15.1. Anti-Bribery and Anti-Corruption. Each Party represents it is compliant with the provisions of the United States Foreign Corrupt Practices Act of 1977, as amended (15 U.S.C. § 78 et seq.), related local laws, and other applicable laws related to anti-bribery and anti-corruption (collectively, “Anti-Bribery Laws”). Each Party represents, warrants, and undertakes that neither it nor any of its directors, officers, employees, agents, or affiliates: (a) has not, and will not, directly or indirectly, offer, promise, authorize, give, solicit, or accept any undue financial or other advantage, or engage in any payment, gift, transfer, or other act that would constitute a violation of the Anti-Bribery Laws, including extortion, kickbacks, or other unlawful or improper means of obtaining or retaining business or an advantage; and (b) it will not commit or permit any act that could reasonably cause the other Party to be in violation of the Anti-Bribery Laws with respect to this Agreement.

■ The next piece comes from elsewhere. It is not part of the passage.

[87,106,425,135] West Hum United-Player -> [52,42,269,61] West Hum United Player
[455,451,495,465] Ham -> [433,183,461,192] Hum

15.2. Relationship. This Agreement is not intended to create, nor should it be construed as creating, an agency, joint venture, partnership or similar relationship between the Parties. Incognia will act solely as an independent contractor of Client and neither Party shall have the right to act for or bind the other Party in any way or to represent that the other Party is in any way responsible for any acts or omissions of such Party.
15.3. Successors and Assigns. This Agreement shall bind and inure to the benefit of each Party’s permitted successors and assigns. Either Party may assign any of its rights or obligations without prior written consent of other Party only in the event of: (a) a sale or other transfer of all or substantially all of the assets of such Party, (b) a transfer to an entity controlled by, controlling, or under common control with such Party. Any attempt to assign this Agreement in any other event without prior written consent of the other Party will be null and void.
15.4. Law and Jurisdiction. This Agreement will be construed and governed by the laws of the State of California, without giving effect to its conflicts of law principles. The parties hereby submit to the personal jurisdiction of, and agree that any legal proceeding with respect to or arising under this Agreement will be brought solely in, the state courts of the State of California for the county of Santa Clara or the United States District Court for the Northern District of California, if such court has subject matter jurisdiction. Notwithstanding the foregoing, either party will at all times have the right to commence proceedings in any other court of its choice with the appropriate jurisdiction for interim injunctive relief. If any legal action or proceeding is commenced in connection with any dispute arising under, relating to or otherwise concerning this Agreement, the prevailing party, as determined by the court, will be entitled to recover its attorneys’ and experts’ fees and all costs and necessary disbursements actually incurred in connection with such action or proceeding.
15.5. Force Majeure. With the exception of payment obligations, neither Party shall be liable hereunder by reason of any delay or failure in the performance of its obligations if such delay arises out of causes beyond its control including, without limitation, use of the internet and electronic communications, acts of God or of the public enemy, fires, floods, epidemics, riots, quarantine restrictions, strikes, freight embargoes, earthquakes, electrical outages, computer or communications failures, structural internet failures or malfunction, severe weather, war, governmental action, labor conditions, and acts or omissions of subcontractors (“Force Majeure Event”). The Party prevented from performing its obligations or duties because of a Force Majeure Event shall promptly notify the other Party of the occurrence and particulars of such Force Majeure Event and shall provide the other Party, from time to time, with its best estimate of the duration of such Force Majeure Event and, if applicable, with notice of the termination thereof.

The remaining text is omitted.